Mrs. Paul bent her head. “ He had not a redeeming vice.” The major made no answer, and she, looking steadily into the fire, was silent ; they could hear the clock ticking in the hall. “ If you do not give her the only thing which makes life endurable,” Mrs. Paul began, — “ it may not last, or it may not be very great, but it is the best we know,— if you will not let her have the happiness of love, think how empty her life will be! Oh, when she is as old as we are, what will she have ?”

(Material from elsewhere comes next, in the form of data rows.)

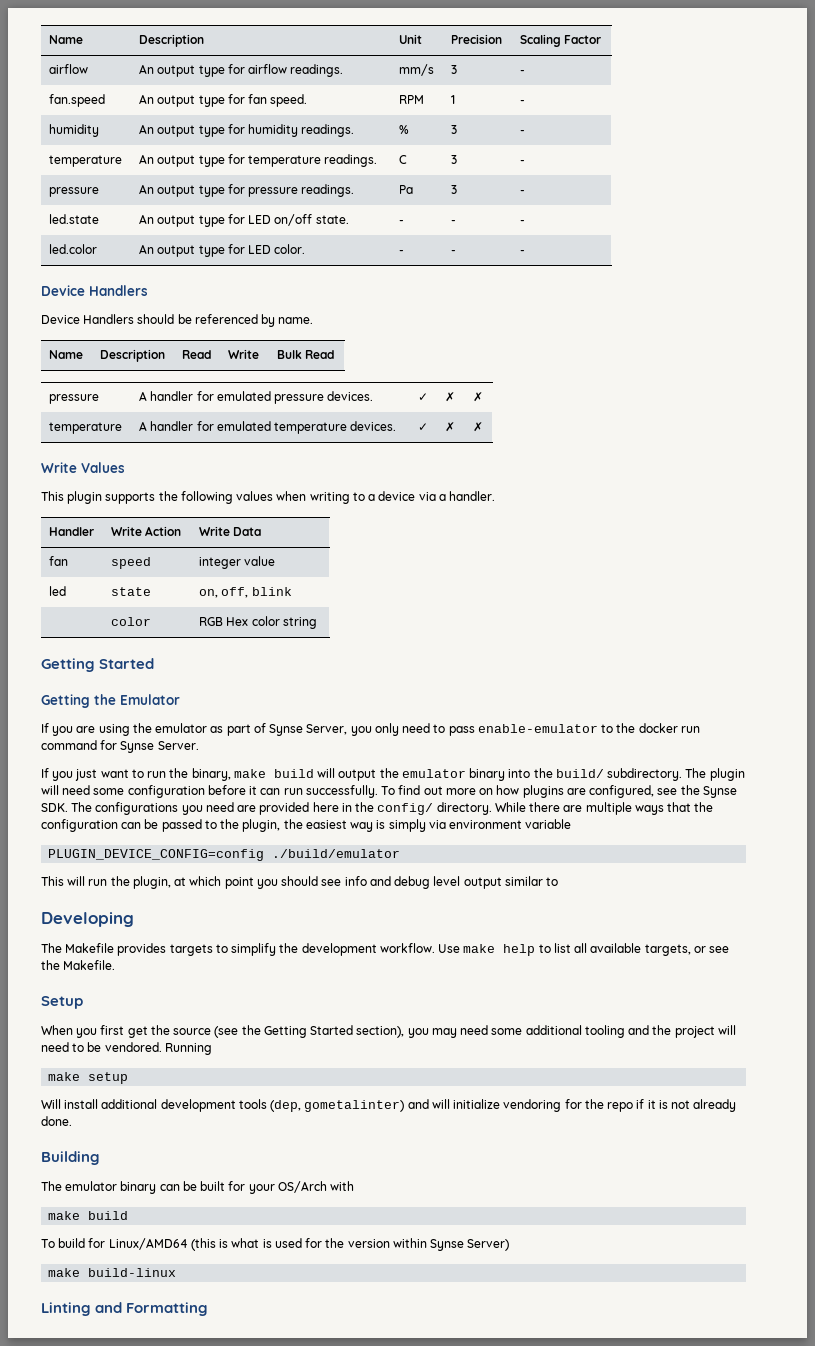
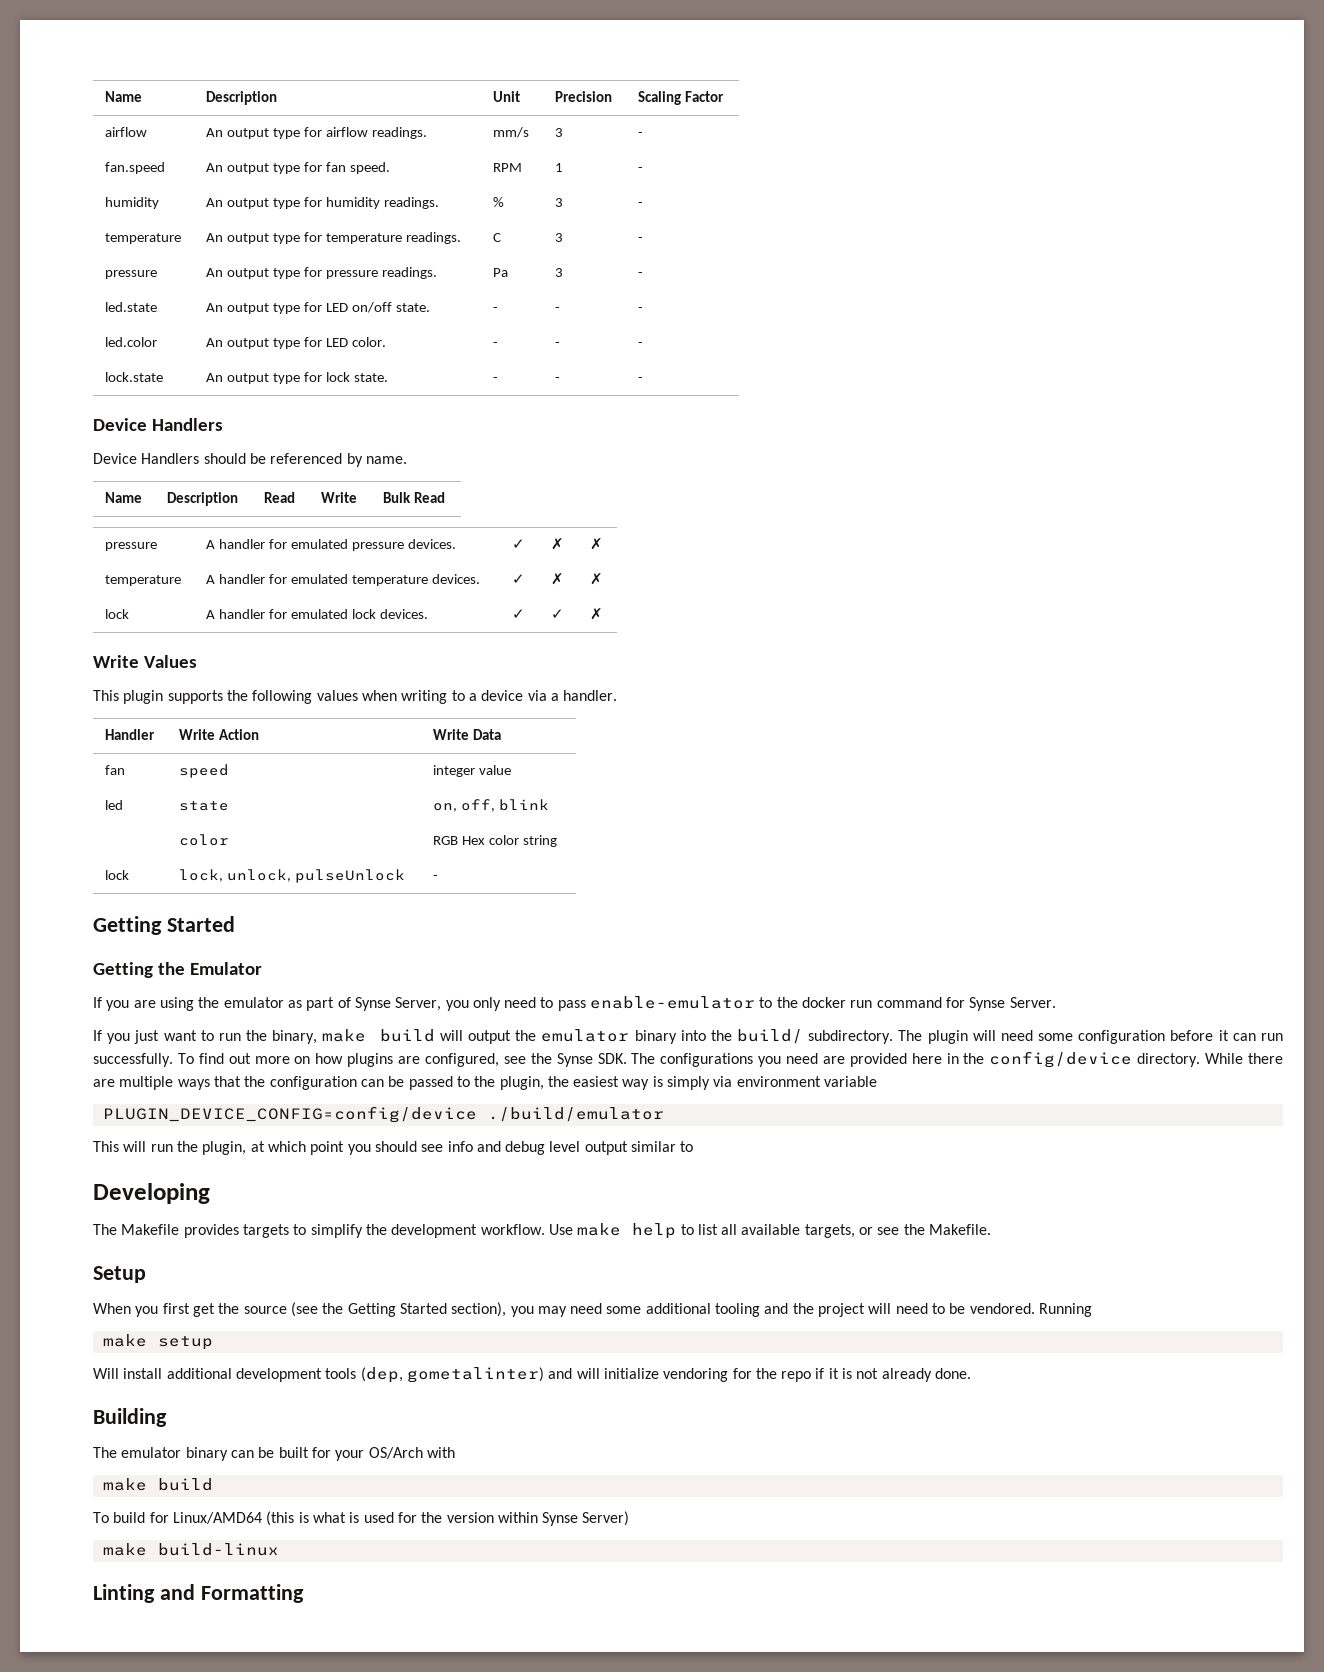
(526, 252) none -> [105,372,164,382] [206,372,389,384] [493,377,499,382] [555,377,561,382] [638,377,644,382] // lock.state | An output type for lock state. | - | - | -
(484, 427) none -> [105,609,130,619] [206,609,429,619] [512,609,526,619] [551,609,565,619] [590,608,604,620] // lock | A handler for emulated lock devices. | ✓ | ✓ | ✗
(317, 623) none -> [105,870,130,880] [179,869,406,883] [433,875,439,880] // lock | lock, unlock, pulseUnlock | -
[377,803,434,815] config/ -> [989,1051,1133,1068] config/device
[48,849,265,861] PLUGIN_DEVICE_CONFIG=config -> [102,1106,477,1123] PLUGIN_DEVICE_CONFIG=config/device

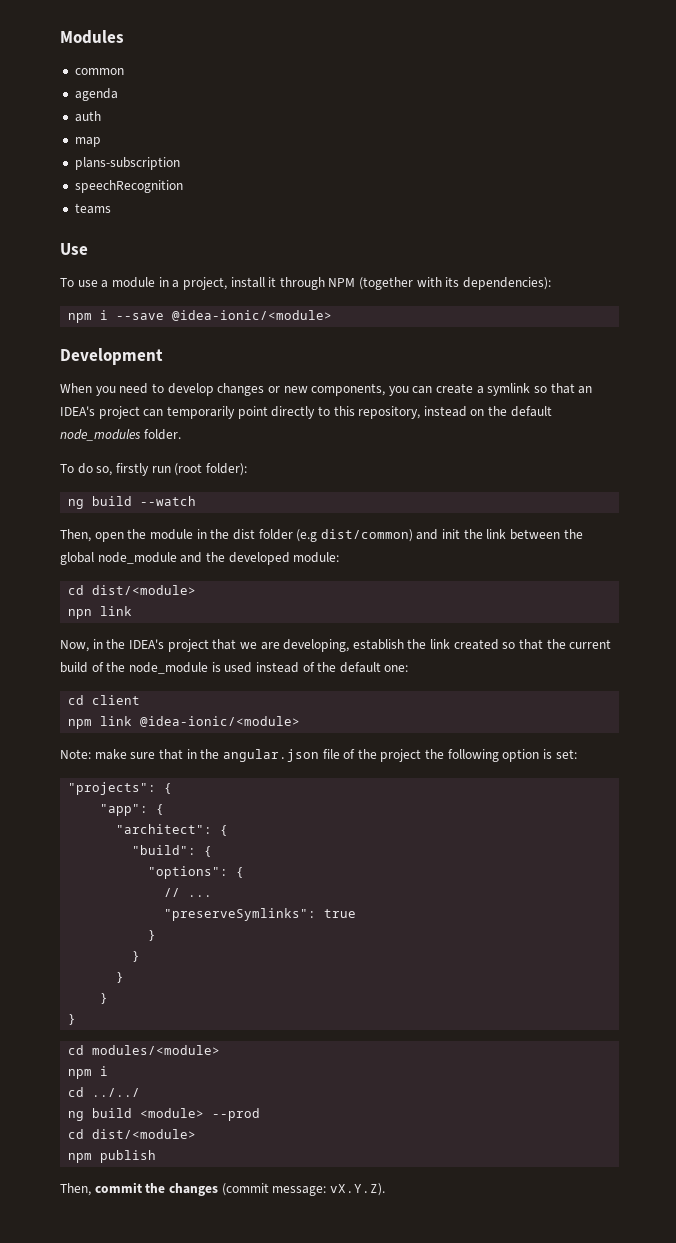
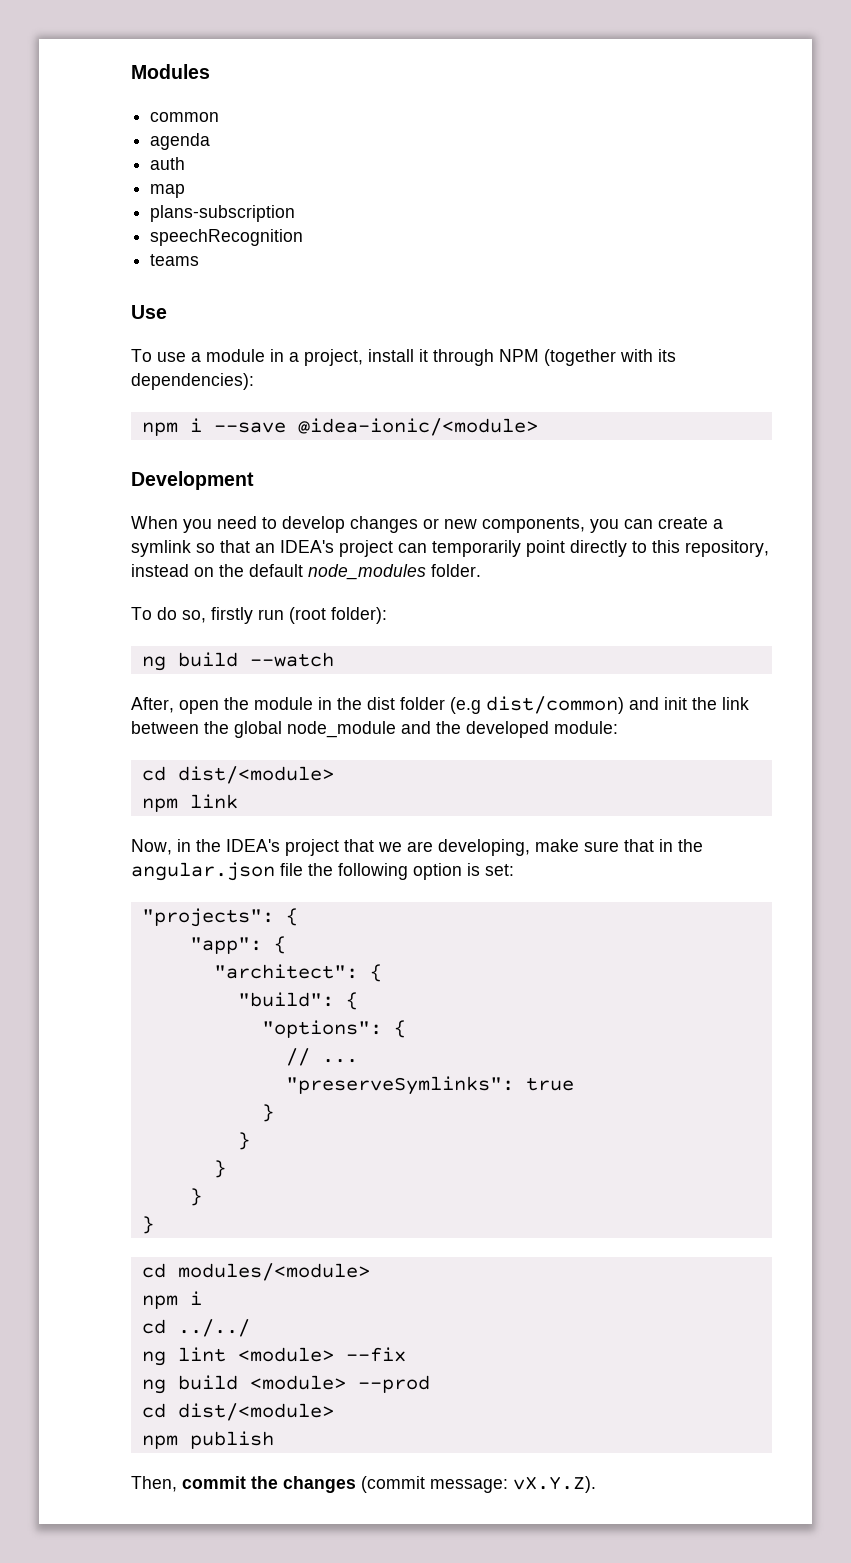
[60,529,91,542] Then, -> [131,697,174,713] After,
[68,609,93,619] npn -> [141,798,178,812] npm
[352,639,612,650] [60,662,409,674] [68,695,141,705] [68,716,301,729] [60,749,91,759] establish the link created so that the current build of the node_module is used instead of the default one: // cd client // npm link @idea-ionic/<module> // Note: -> (530, 847) none
[343,749,422,762] of the project -> (303, 869) none
(141, 1092) none -> [141,1347,406,1366] // ng lint <module> --fix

“ No hopeless pain,” he answered briefly, “no bitter memories.”

“ But what will she have?” insisted the other, leaning forward in her earnestness. “ If she has once had love, nothing can take it from her, She need not be afraid of memory, if she has had it. It is only when it has been denied that life is bitter.”

“ Ah, well,” said the major, and despite his politeness there was a little weariness in his voice, for the hour was late, “ we are old enough to see that it is misery either way. Only the pain remains.”

“ Oh, that is not true ! ” she cried with sudden passion. “ No, I know it is not true. An instant’s happiness, — one would pay for an instant by years of misery! I know it — now! My soul is not old, I am not old, Mortimer, — oh, this miserable body ! ” She struck her hand fiercely against her breast; anger at the fetters of the years, the extraordinary effort of her soul to break the ice of age, sent a wave of color into her cheeks, her eyes burned and glowed, her whole form dilated, — she was a beautiful woman. It was only for a moment; then she shrank down in her chair, and her lips had the tremulous weakness of age. “ Let the child be happy, — let her love some one.”

“ You are very good,” he answered, frowning and with averted eyes, “ yon are very kind to take such thought for my daughter, but I merely express her own judgment and inclination in this matter. And to return to the subject for which you were so good as to summon me, I rejoice that you approve of Mr. Steele.”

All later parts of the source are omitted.